No-Bake Lemon Cheesecake
- 1 c. brown edge lemon wafer crumbs
- 1/4 c. butter or margarine, melted
- 2 Tbsp. sugar
- 2 envelopes unflavored gelatin
- 3/4 c. sugar
- 3 eggs, separated
- 1 c. milk
- 1 lb. large curd cottage cheese
- 1 1/2 tsp. grated lemon rind
- 1/4 c. lemon juice
- 1 c. heavy cream
- Combine crumbs, butter and 2 tablespoons sugar in small bowl. Press onto bottom of 9-inch spring-form pan, reserving 2 tablespoons for top.
- Combine gelatin, 1/2 cup of the sugar and egg yolks in medium saucepan.
- Beat with rotary beater until well mixed.
- Stir in milk until well blended.
- Cook over medium heat, stirring constantly until sugar and gelatin are dissolved and mixture is slightly thickened, about 5 minutes.
- Cool.
- Press cheese through sieve or food mill into a large bowl.

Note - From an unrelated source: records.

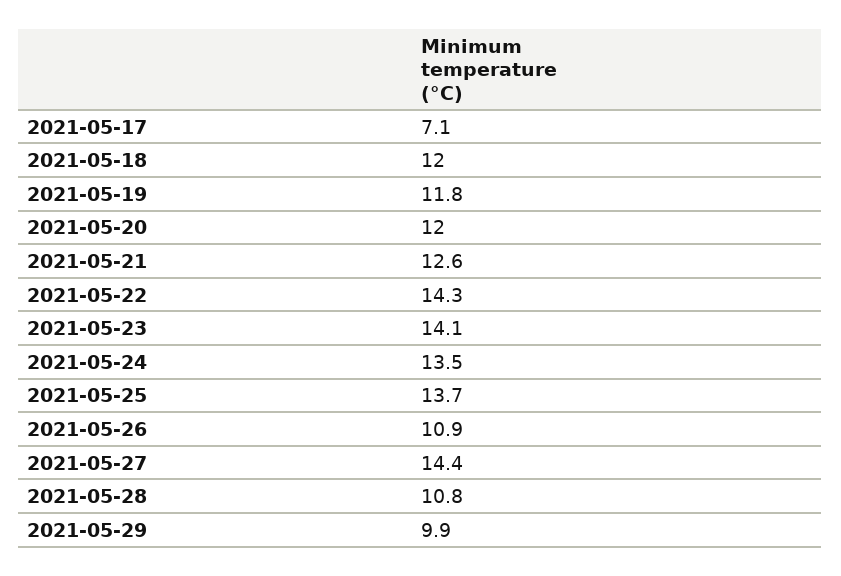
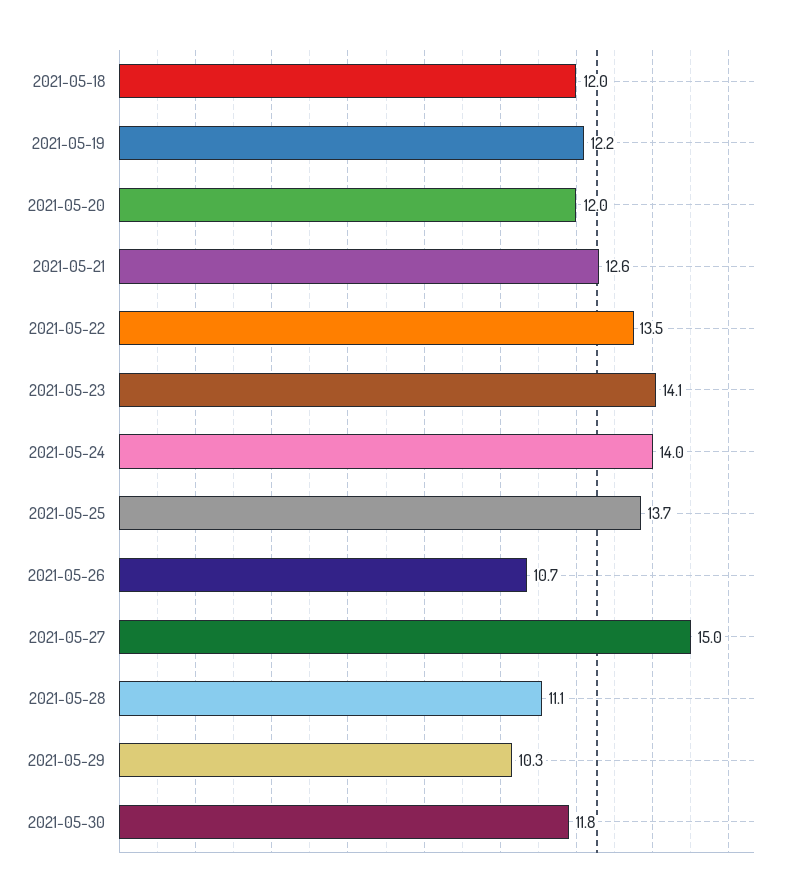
2021-05-17: 7.1 -> none
2021-05-19: 11.8 -> 12.2
2021-05-22: 14.3 -> 13.5
2021-05-24: 13.5 -> 14
2021-05-26: 10.9 -> 10.7
2021-05-27: 14.4 -> 15
2021-05-28: 10.8 -> 11.1
2021-05-29: 9.9 -> 10.3
2021-05-30: none -> 11.8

- Stir in cooled gelatin mixture, lemon rind and juice.
- Beat egg whites until foamy in a small bowl.
brown edge lemon wafer crumbs, butter, sugar, unflavored gelatin, sugar, eggs, milk, cheese, lemon rind, lemon juice, heavy cream
Taken from www.cookbooks.com/Recipe-Details.aspx?id=377965 (may not work)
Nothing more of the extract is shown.